4.7. The true recognition rate, claimed to be over 80% in this case, also bears thinking about. This claim is that for every ten people on the watchlist who are scanned by this system, eight will raise an alert. Now, this is clearly not a figure that can ever be tested in the real world because in any uncontrolled experiment we cannot know how many people on a watchlist are in a crowd of people. This figure must, presumably, come from tests conducted by the developer of the system. Transparency is vital here: information about how the technology was tested should be in the public domain before it is used. Data-based technology can be assessed in a variety of contexts – from early-stage digital testing to controlled trials where, eg, actors might be sought out from among a crowd. Information about these tests, including whether and how performance varies based on gender on ethnicity, should be available.

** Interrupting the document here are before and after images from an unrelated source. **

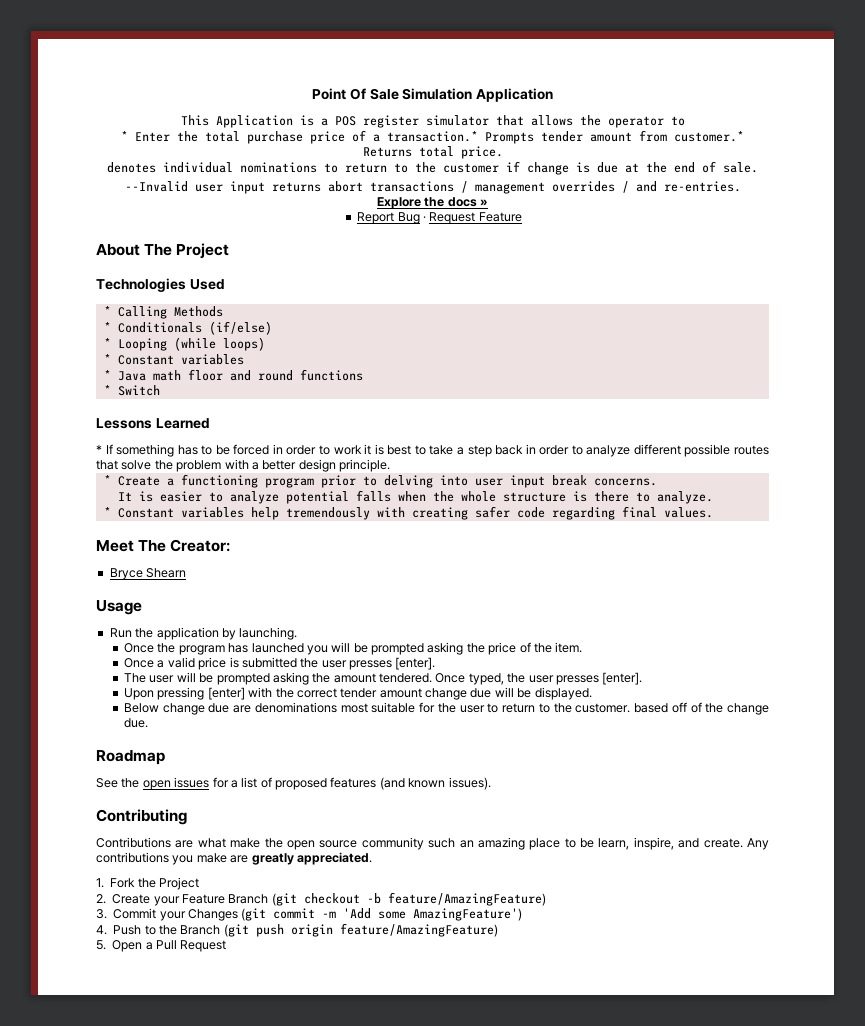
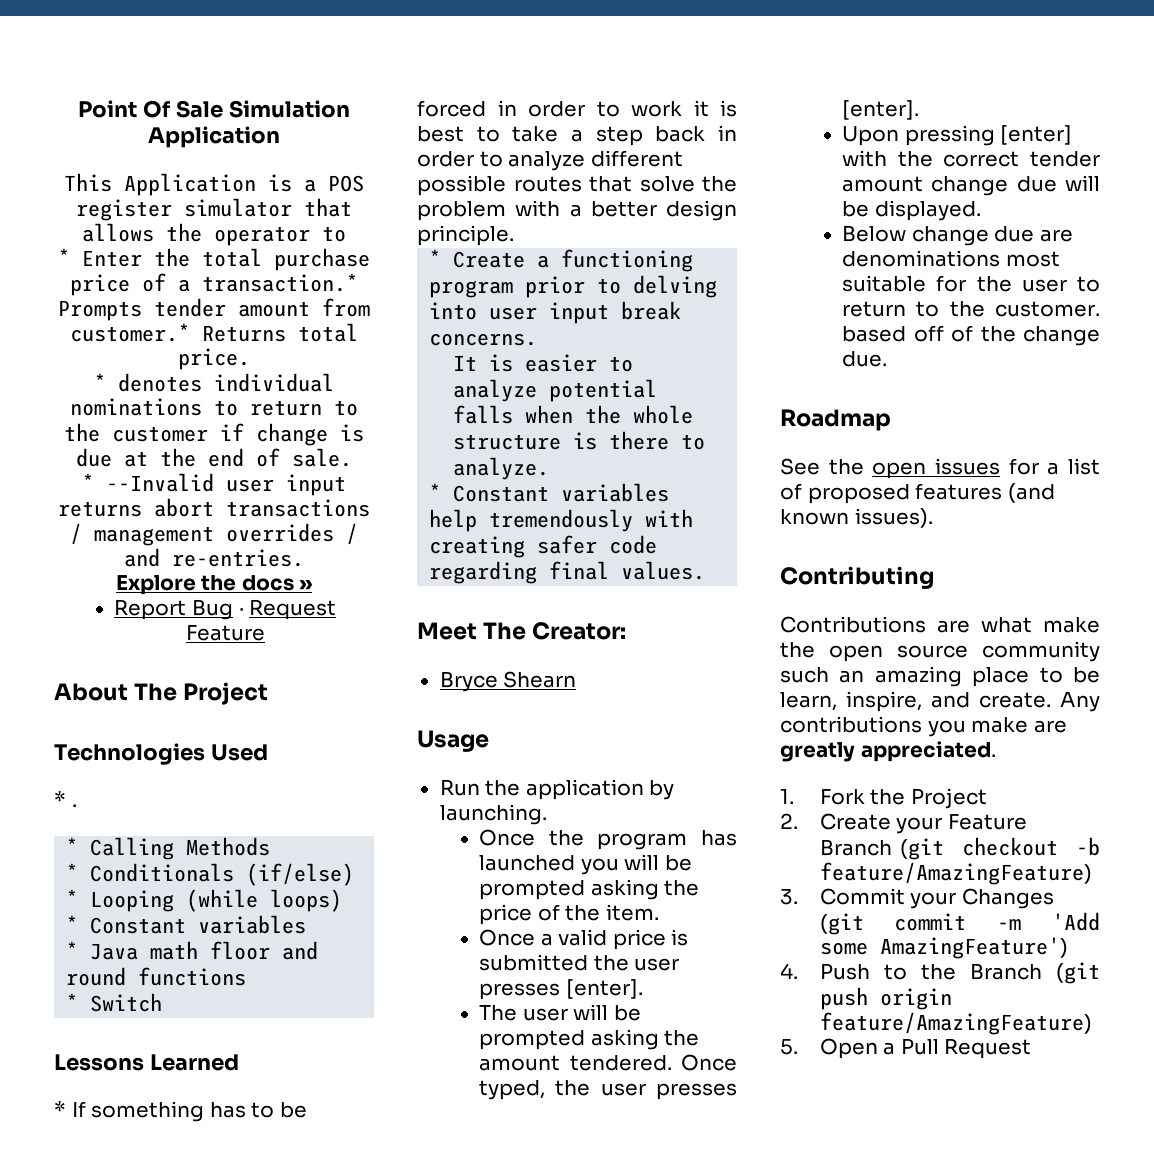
(503, 152) none -> [94,373,106,391] *
(758, 167) none -> [82,473,94,491] *
(225, 284) none -> [54,791,77,807] // * .

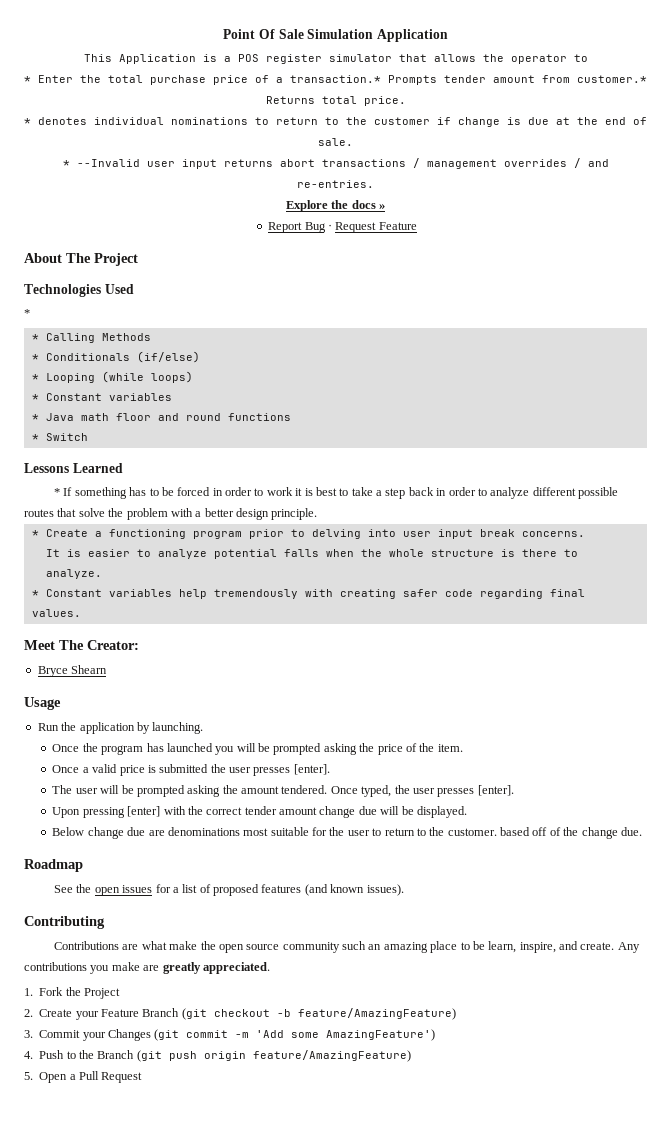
[71,804,77,807] . -> (30, 313) none

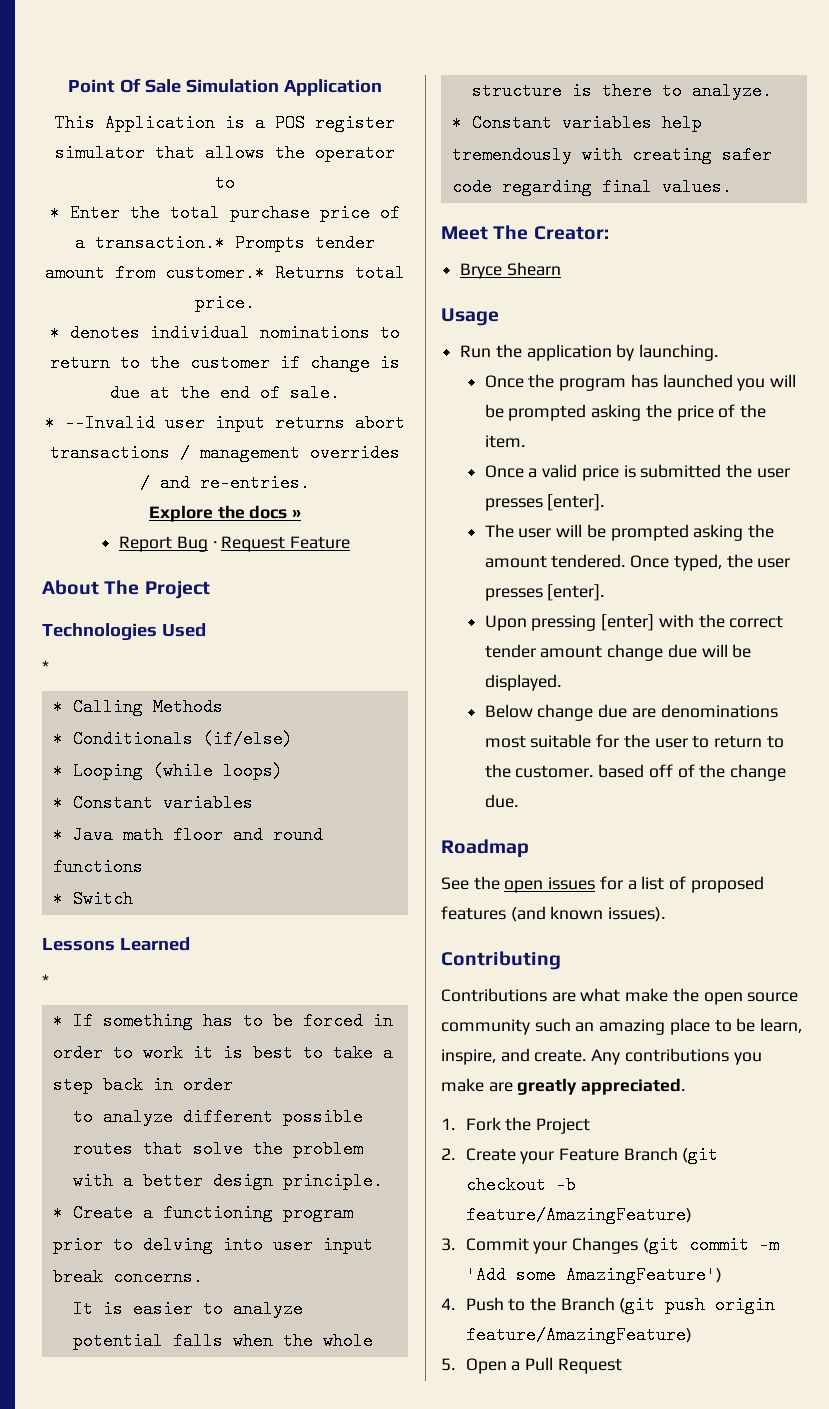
(61, 492) none -> [52,1012,63,1030] // *
(476, 491) none -> (233, 1085) //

4.8. There is also the question of assessing the trustworthiness of claims made by an algorithm. As is the case with organisations, trustworthiness requires transparency. But, in the case of algorithms, this needs to be quite a specific form of transparency – if an algorithm is to be trustworthy it should be able to explain how it came to a conclusion in a particular case.[7] This is a high bar for proprietary technology, but in an area that is as sensitive as law enforcement where public confidence is essential, it is one that the technology should meet before it is used.
7 September 2021
[1] Through this document, for ease, we refer to data-based technology to capture the range of approaches covered by the inquiry.
[2] These are summarised in Lum and Isaac’s (2016) To predict and serve?
[3] For an example see Gelman, Fagan and Kiss’s (2007), An analysis of the New York City Police Department's “stop-and-frisk” policy in the context of claims of racial bias.
[4] Financial Times, Race relations: the police battle to regain trust among black Britons
[5] This point is made by former RSS president David Spiegelhalter in his article Should we trust algorithms?
[6] This statement, and other claims about algorithms, are clearly unpacked by David Spiegelhalter and Kevin McConway in Live Facial Recognition: how good is it really? We need clarity about the statistics.
[7] The Royal Society have referred to this as “intelligent openness” by which information should be accessible (found easily), intelligible, useable and assessable (so that the basis for any judgements should be available). See Science as an Open Enterprise (p.12)